### REQUIRED ACTION
Reproduce all the lines below exactly and omit the images.

(INFORMATION SUPPLIED Opens)

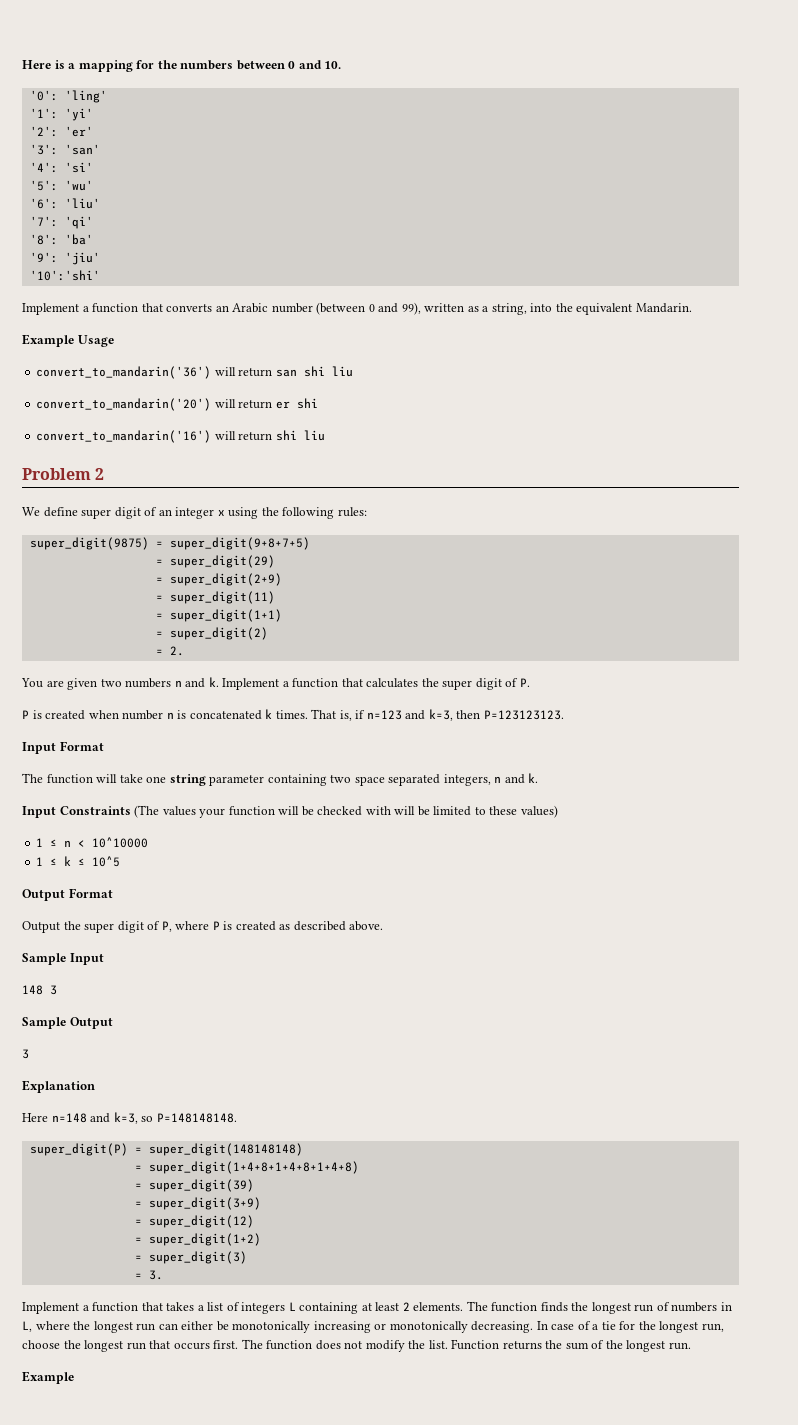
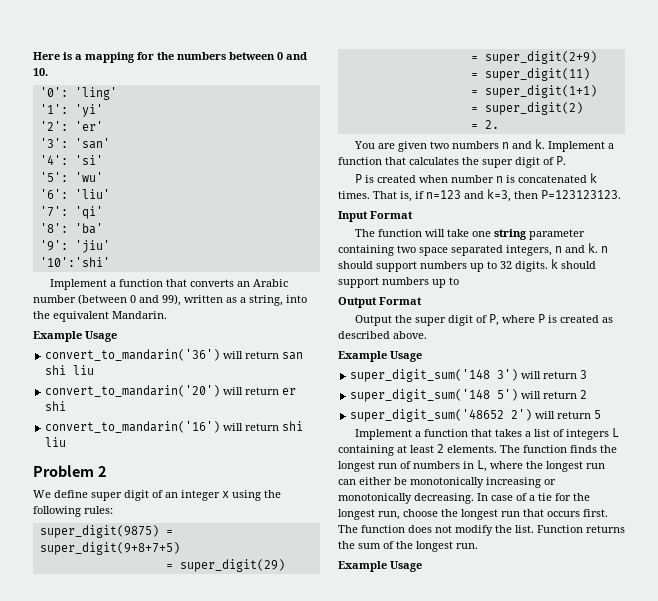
- The function will take one string parameter containing two space separated integers, n and k.
- Input Constraints (The values your function will be checked with will be limited to these values)
- 1 ≤ n < 10^10000
- 1 ≤ k ≤ 10^5
+ The function will take one string parameter containing two space separated integers, n and k. n should support numbers up to 32 digits. k should support numbers up to
  Output the super digit of P, where P is created as described above.
- Sample Input
- 148 3
- Sample Output
- 3
- Explanation
- Here n=148 and k=3, so P=148148148.
- super_digit(P) = super_digit(148148148)
- = super_digit(1+4+8+1+4+8+1+4+8)
- = super_digit(39)
- = super_digit(3+9)
- = super_digit(12)
- = super_digit(1+2)
- = super_digit(3)
- = 3.
+ Example Usage
+ super_digit_sum('148 3') will return 3
+ super_digit_sum('148 5') will return 2
+ super_digit_sum('48652 2') will return 5
  Function returns the sum of the longest run.
- Example
+ Example Usage

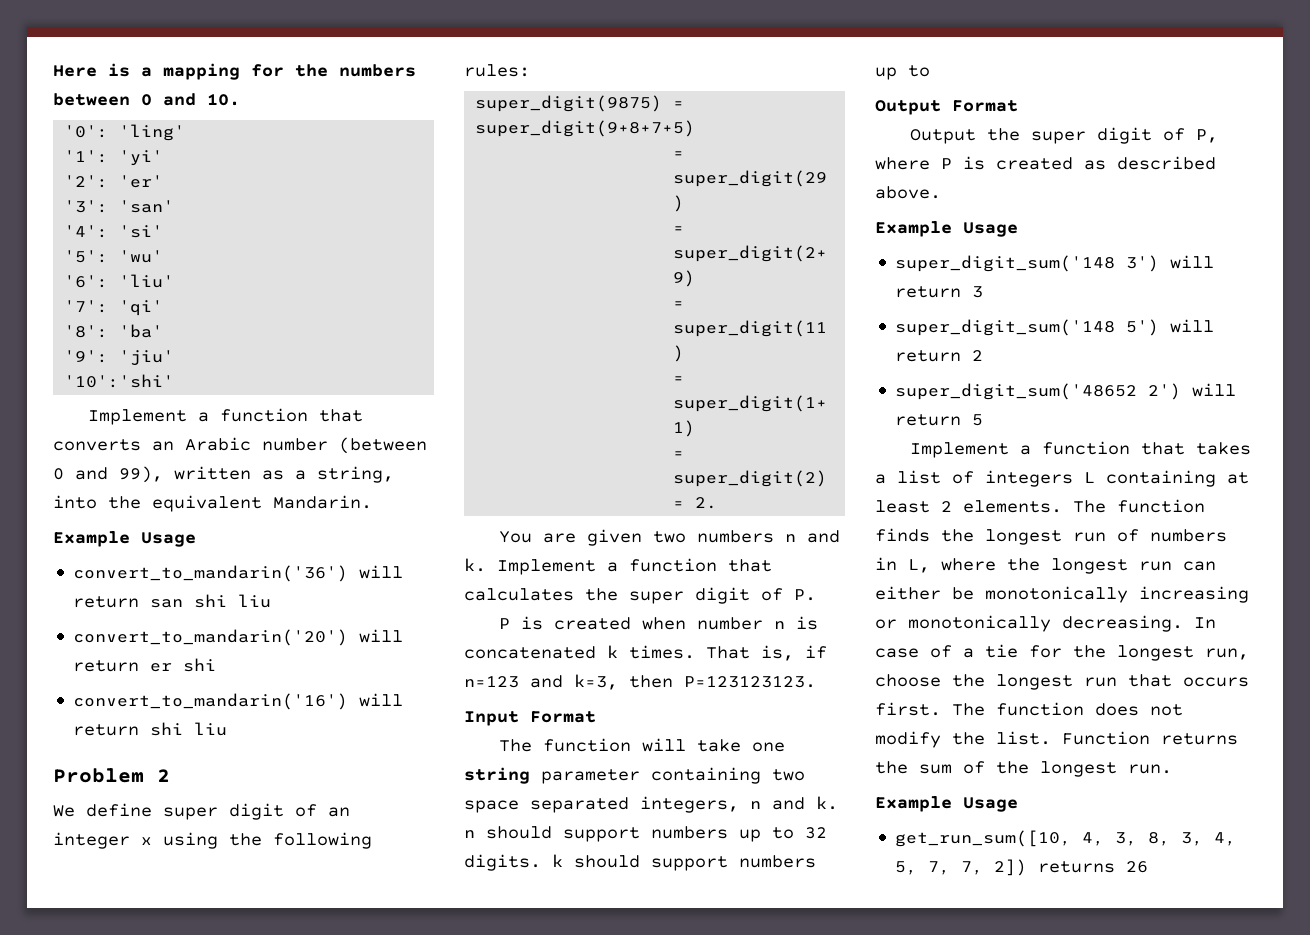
+ get_run_sum([10, 4, 3, 8, 3, 4, 5, 7, 7, 2]) returns 26

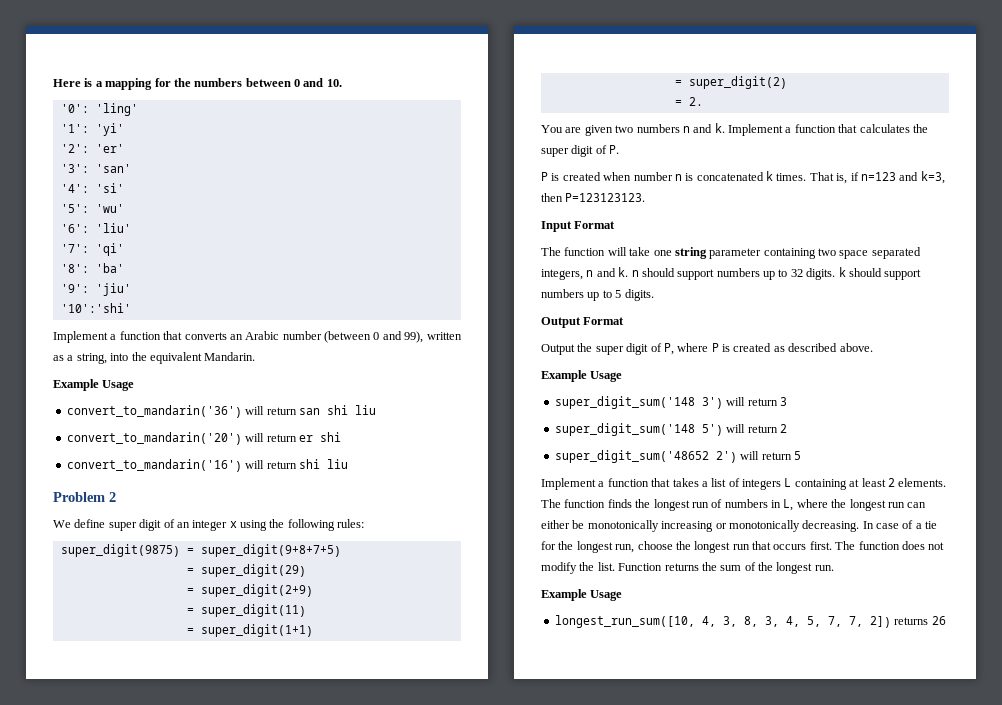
- The function will take one string parameter containing two space separated integers, n and k. n should support numbers up to 32 digits. k should support numbers up to
+ The function will take one string parameter containing two space separated integers, n and k. n should support numbers up to 32 digits. k should support numbers up to 5 digits.
- get_run_sum([10, 4, 3, 8, 3, 4, 5, 7, 7, 2]) returns 26
+ longest_run_sum([10, 4, 3, 8, 3, 4, 5, 7, 7, 2]) returns 26

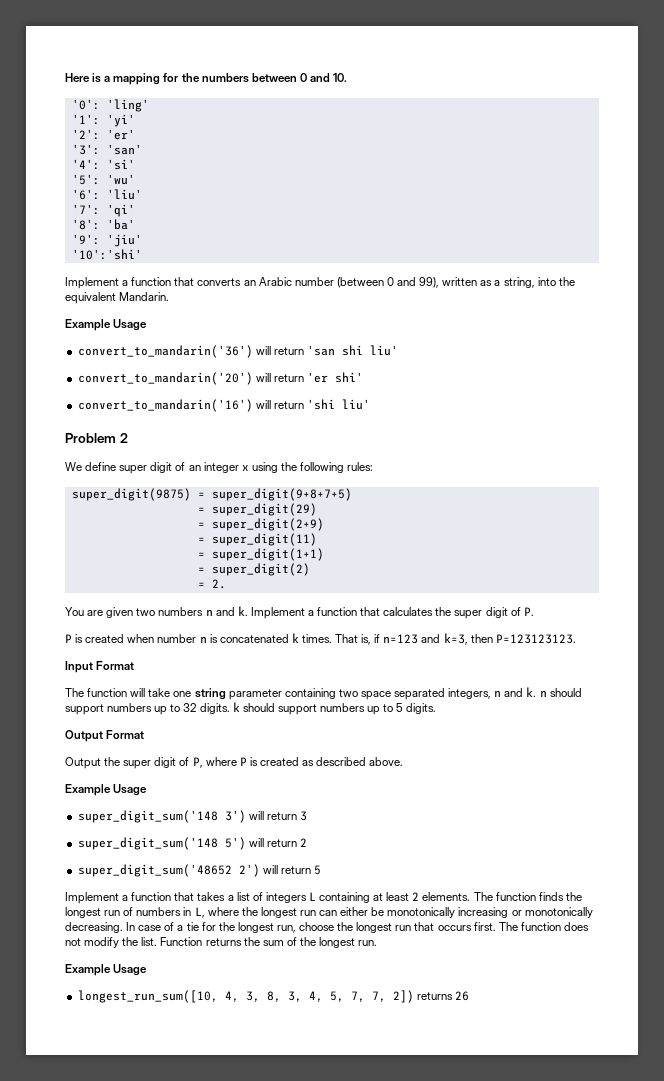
- convert_to_mandarin('36') will return san shi liu
+ convert_to_mandarin('36') will return 'san shi liu'
- convert_to_mandarin('20') will return er shi
+ convert_to_mandarin('20') will return 'er shi'
- convert_to_mandarin('16') will return shi liu
+ convert_to_mandarin('16') will return 'shi liu'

(INFORMATION SUPPLIED Closes)

### ANSWER TO THIS TASK
- The function will take one string parameter containing two space separated integers, n and k.
- Input Constraints (The values your function will be checked with will be limited to these values)
- 1 ≤ n < 10^10000
- 1 ≤ k ≤ 10^5
+ The function will take one string parameter containing two space separated integers, n and k. n should support numbers up to 32 digits. k should support numbers up to
  Output the super digit of P, where P is created as described above.
- Sample Input
- 148 3
- Sample Output
- 3
- Explanation
- Here n=148 and k=3, so P=148148148.
- super_digit(P) = super_digit(148148148)
- = super_digit(1+4+8+1+4+8+1+4+8)
- = super_digit(39)
- = super_digit(3+9)
- = super_digit(12)
- = super_digit(1+2)
- = super_digit(3)
- = 3.
+ Example Usage
+ super_digit_sum('148 3') will return 3
+ super_digit_sum('148 5') will return 2
+ super_digit_sum('48652 2') will return 5
  Function returns the sum of the longest run.
- Example
+ Example Usage

+ get_run_sum([10, 4, 3, 8, 3, 4, 5, 7, 7, 2]) returns 26

- The function will take one string parameter containing two space separated integers, n and k. n should support numbers up to 32 digits. k should support numbers up to
+ The function will take one string parameter containing two space separated integers, n and k. n should support numbers up to 32 digits. k should support numbers up to 5 digits.
- get_run_sum([10, 4, 3, 8, 3, 4, 5, 7, 7, 2]) returns 26
+ longest_run_sum([10, 4, 3, 8, 3, 4, 5, 7, 7, 2]) returns 26

- convert_to_mandarin('36') will return san shi liu
+ convert_to_mandarin('36') will return 'san shi liu'
- convert_to_mandarin('20') will return er shi
+ convert_to_mandarin('20') will return 'er shi'
- convert_to_mandarin('16') will return shi liu
+ convert_to_mandarin('16') will return 'shi liu'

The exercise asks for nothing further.